▶ _WHAT YOU HAVE TO DO_:
Within these entries, which lines include the string "Development"? Copy each one.

*** DATA PROVIDED ***

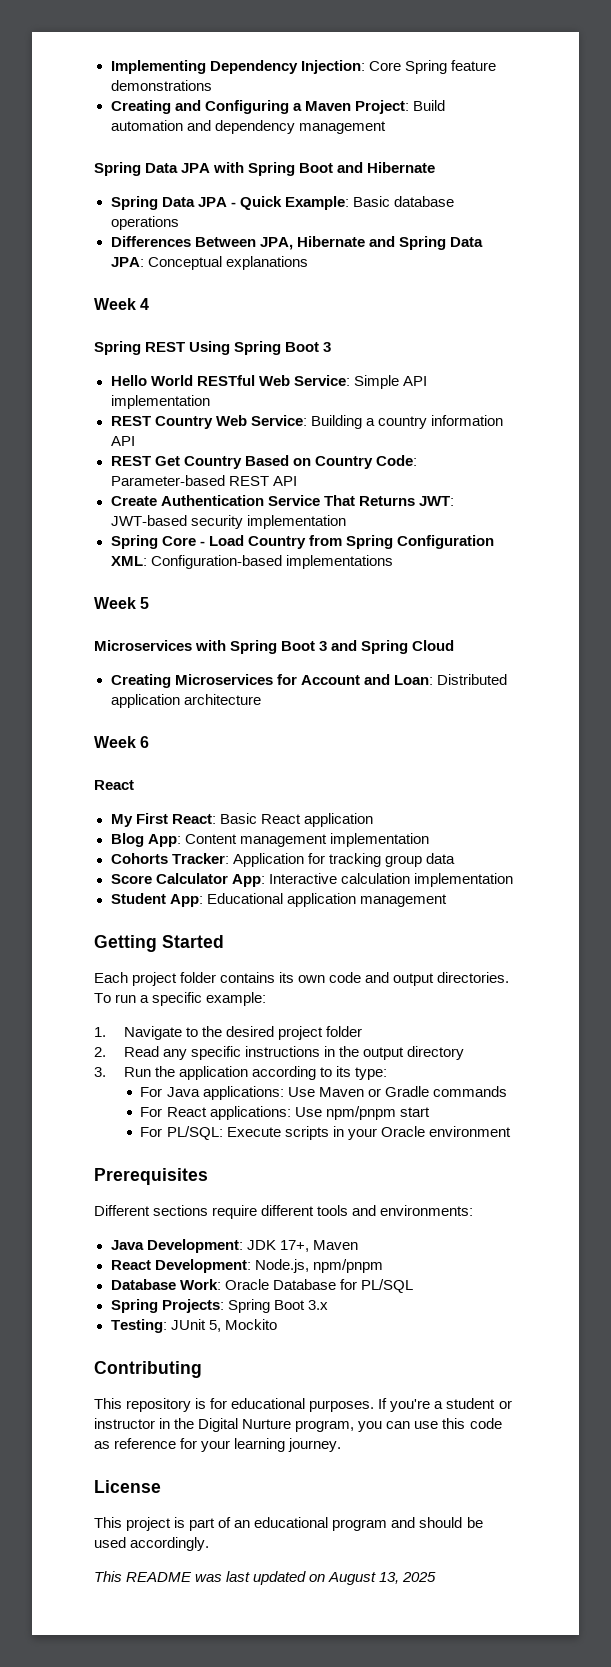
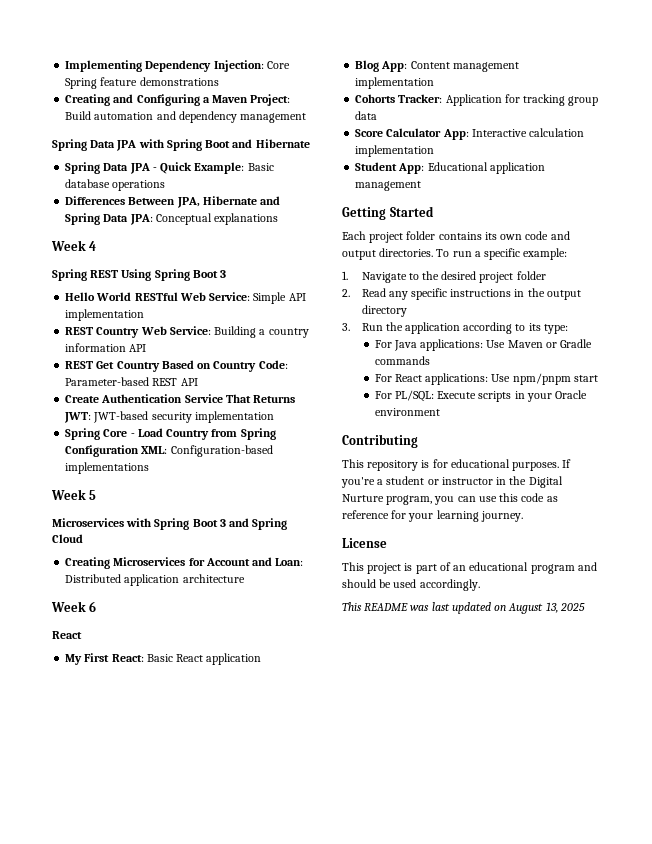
- Prerequisites
- Different sections require different tools and environments:
- Java Development: JDK 17+, Maven
- React Development: Node.js, npm/pnpm
- Database Work: Oracle Database for PL/SQL
- Spring Projects: Spring Boot 3.x
- Testing: JUnit 5, Mockito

*** End of DATA PROVIDED ***

▶ _EXERCISE ANSWER_:
- Java Development: JDK 17+, Maven
- React Development: Node.js, npm/pnpm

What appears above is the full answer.